After a botched spy mission in China in which Tom Bishop (Brad Pitt), who may or may not be a rogue agent, attempted to rescue someone from a prison, the CIA decide to hold a meeting to figure out if and/or how they’re going to rescue him, given that he’s going to be tortured and executed in the next 24 hours. To help with the situation, they call in Nathan Muir (Robert Redford), who is meant to retire at the end of the day. Muir and Bishop go back, and Muir’s task is to explain to everyone else how Bishop might have gotten himself into this situation.

What this amounts to is a storytelling technique. Muir gets to recount more than a couple of tales regarding Bishop. The first time they met, how Muir recruited Bishop as a spy and not just a military lackey, a mission or two that both of them were a part of, etc. In present day, which is 1991, we also get to watch Muir attempt to figure out if there’s an ulterior motive to this conference. Given that it’s a spy film and that high-ranking executives are almost always evil (in the movies, that is), what do you think?

So, we’ve got a couple of things going on here. The first essentially amounts to a clever and exciting way of delivering back story. Mixed with exposition, we actually get to see some entertaining spy missions set in exotic locations. It permits us an inside look into these two characters and their relationship to one another. The second part of the film is Muir’s attempt to discover what’s really going on and perhaps rescue his friend, even if that does happen to be against what the CIA wants.

This works as an effective technique. We are given the thrills that we want at present moment while also having character depth built for the future, meaning that Muir’s quest in the present day is more important and powerful. Sure, there isn’t a whole lot of suspense in these flashbacks — everything has to work out, to some degree, for the characters to still be alive and have present-day predicaments — but they’re entertaining enough in their own right and doubling as back story doesn’t hurt.

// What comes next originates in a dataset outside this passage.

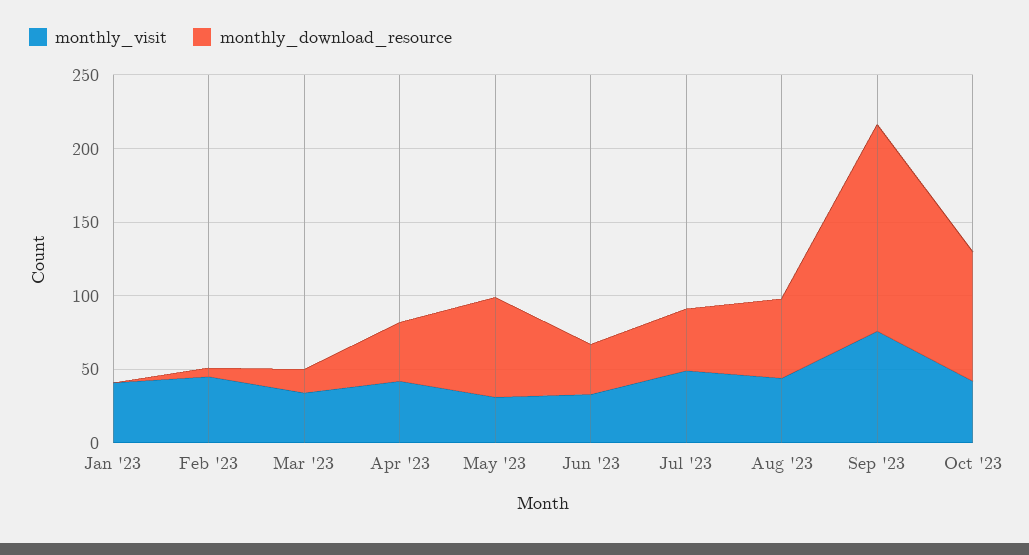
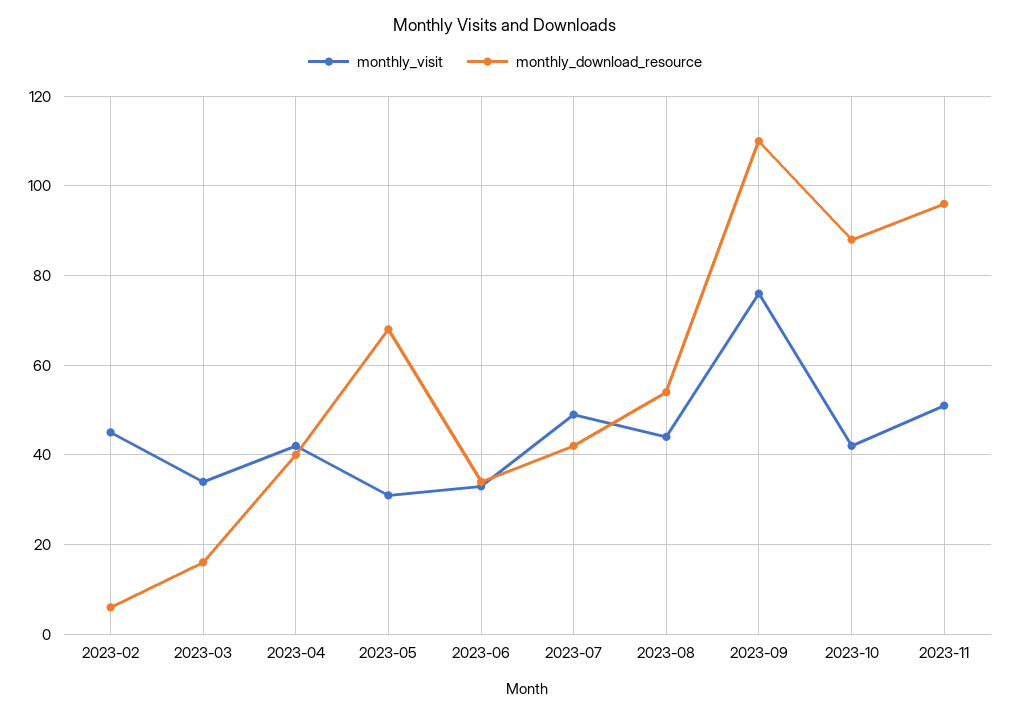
monthly_visit, Jan '23: 40 -> none
monthly_download_resource, Jan '23: 0 -> none
monthly_download_resource, Sep '23: 140 -> 110
monthly_visit, 2023-11: none -> 50
monthly_download_resource, 2023-11: none -> 95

Problematically, the scenes happening in present day also aren’t all that intense. There’s rarely a moment in the film where you don’t think everything’s going to work out for the best. Part of the problem, I think, is that the two leads are built up as so much smarter than everyone in the room. Even Bishop, who makes a mistake and therefore gets captured, seems to hold all the answers. Muir figures things out too fast and seems to know what everyone’s thinking at all times. If these characters were professional wrestlers, they’d be the kind that is unable to “sell” being hurt.

That’s not to say that Spy Game isn’t entertaining, because it most certainly is. It just isn’t all that suspenseful, which hurts it but not to the point of being unwatchable. The stars keep it afloat. Watching Robert Redford work is almost always enjoyable, and watching him take apart his colleagues is a joy. Brad Pitt is confident and charismatic, which is somehow more than his character needed to be effective.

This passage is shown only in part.